今回の取り組みは既にある彫塑と組み合わせることを前提に撮影するという、表現としても新たな手法だといえる。まだまだ展開が可能なので今後も継続的に取り組みたい。

生徒の皆さんは彫塑をないがしろにせず、しっかりと真摯に向き合ったうえで表現に臨んでくれた。そのことが本展を成功に導いたと思う。

生徒は今回グループに分かれて撮影に臨んだが、その際にいつもの顔触れとは異なるランダムな組み合わせで行うという提案があり、そのようにしたことが新しい挑戦となり良い結果を生んだと思う。

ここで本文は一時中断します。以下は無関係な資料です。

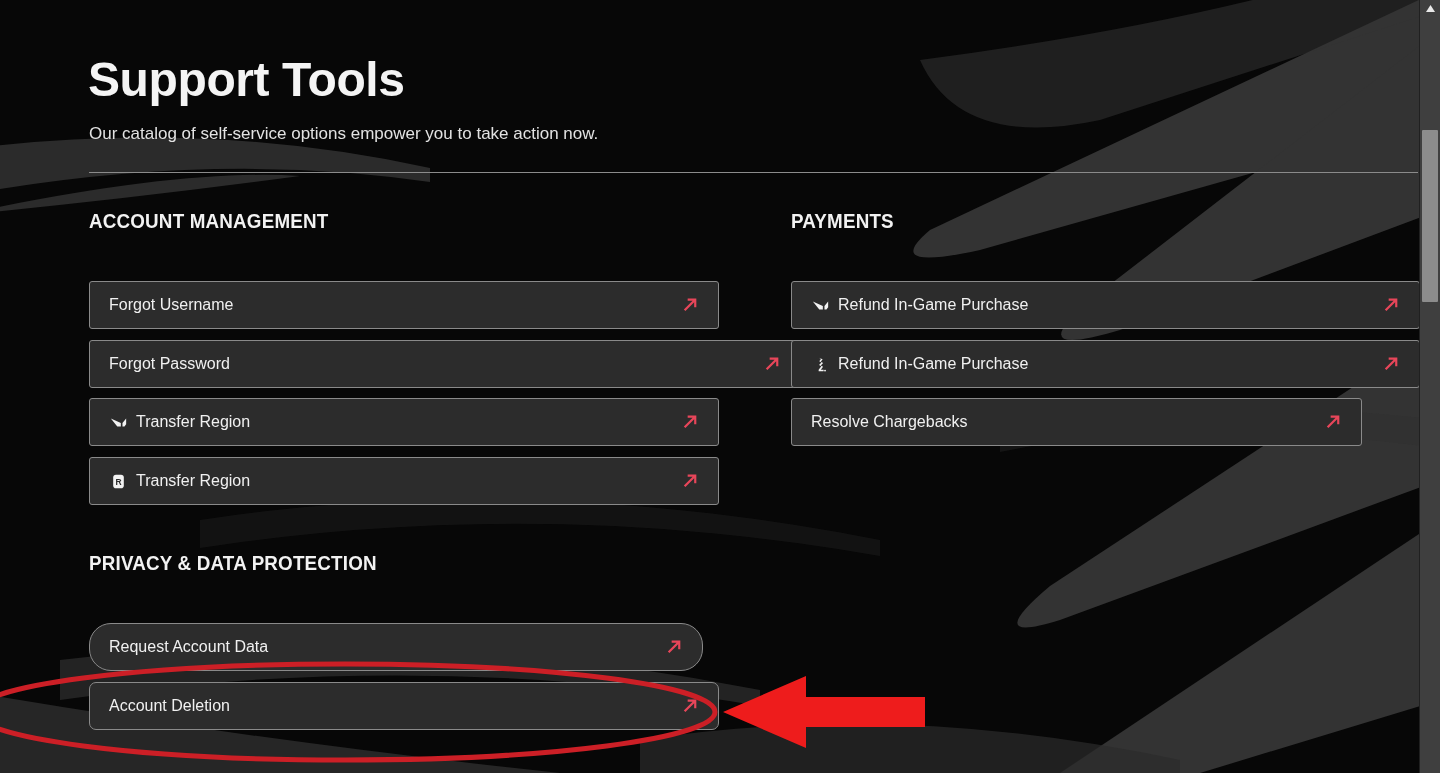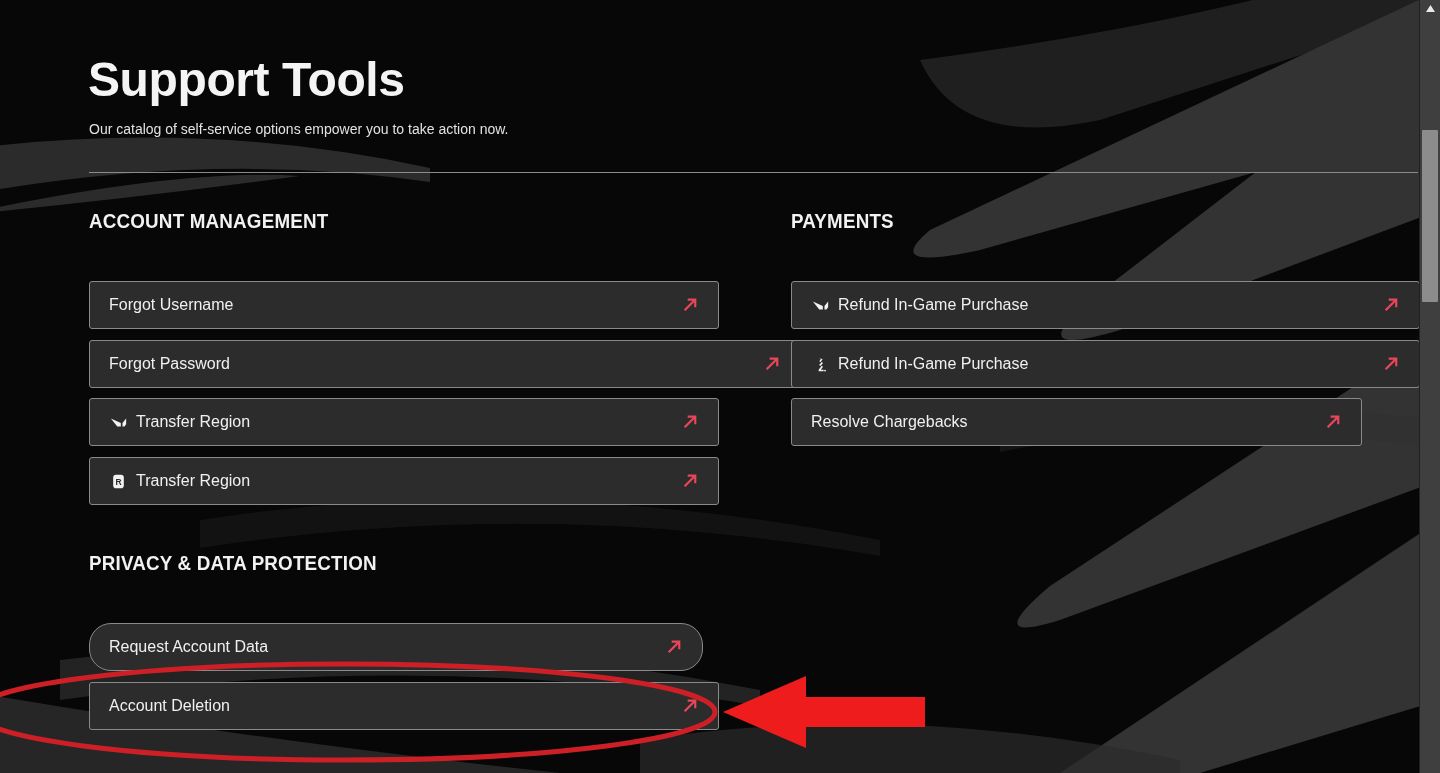--- a/index.html
+++ b/index.html
@@ -56,7 +56,7 @@
     position: absolute;
     left: 45px;
     top: 107px;
-    font-size: 14px;
+    font-size: 17px;
     color: #e2e2e2;
     white-space: nowrap;
   }

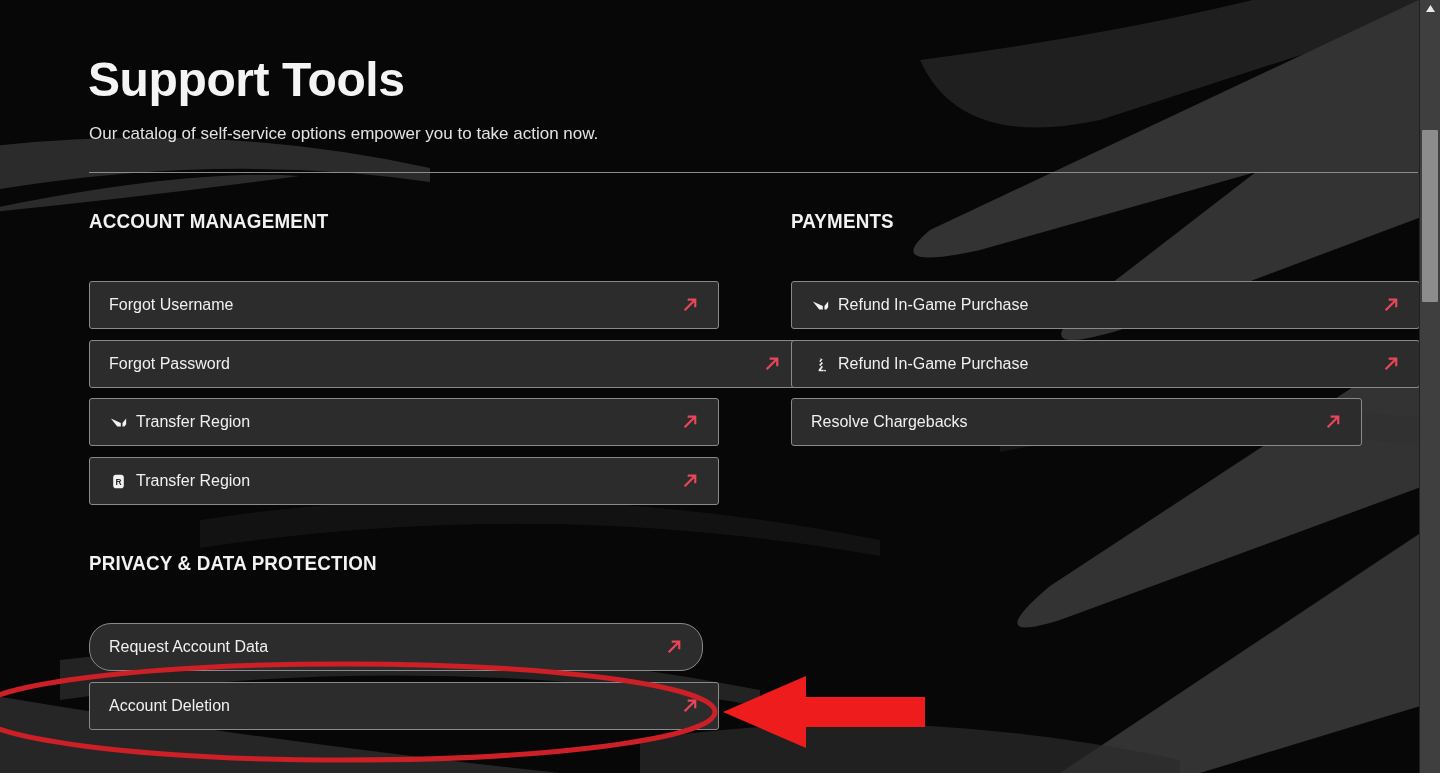--- a/index.html
+++ b/index.html
@@ -240,7 +240,7 @@
             <path d="M6.5 19.2 L17.0 8.7 L17.0 14.6 L19.6 14.6 L19.6 4.2 L9.2 4.2 L9.2 6.8 L15.1 6.8 L4.6 17.3 Z" fill="#e8465a"></path>
           </svg>
         </div>
-        <div class="tool-button" style="top: 682px; left: 0px; width: 630px;">
+        <div class="tool-button" style="top: 682px; left: 0px; width: 630px; border-radius: 7px;">
           <span class="btn-label">Account Deletion</span>
           <svg class="ext-arrow" viewBox="0 0 24 24">
             <path d="M6.5 19.2 L17.0 8.7 L17.0 14.6 L19.6 14.6 L19.6 4.2 L9.2 4.2 L9.2 6.8 L15.1 6.8 L4.6 17.3 Z" fill="#e8465a"></path>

長く長沼作品を見てきた人と違い、生徒の皆さんは先入観なく率直に表現した。そのことが新たな視点を生み、みずみずしい表現につながった。また郷土の作家としての長沼孝三というより、普遍的な芸術性を引き出してくれたことに感謝したい。


展示、講評会、レクチャーの様子

日時|

レクチャー:10月3日

展覧会:10月31日~12月27日

講評会:12月19日

会場|長沼孝三彫塑館

観覧料|入館料を参照

講師|船山裕紀

ふなやまゆうき/フリーフォトグラファー

山形県出身。2008 年に独立しその後フリーフォトグラファーとして活動。東北・北関東を中心にポートレート・建築・食品など広告写真を主に撮影。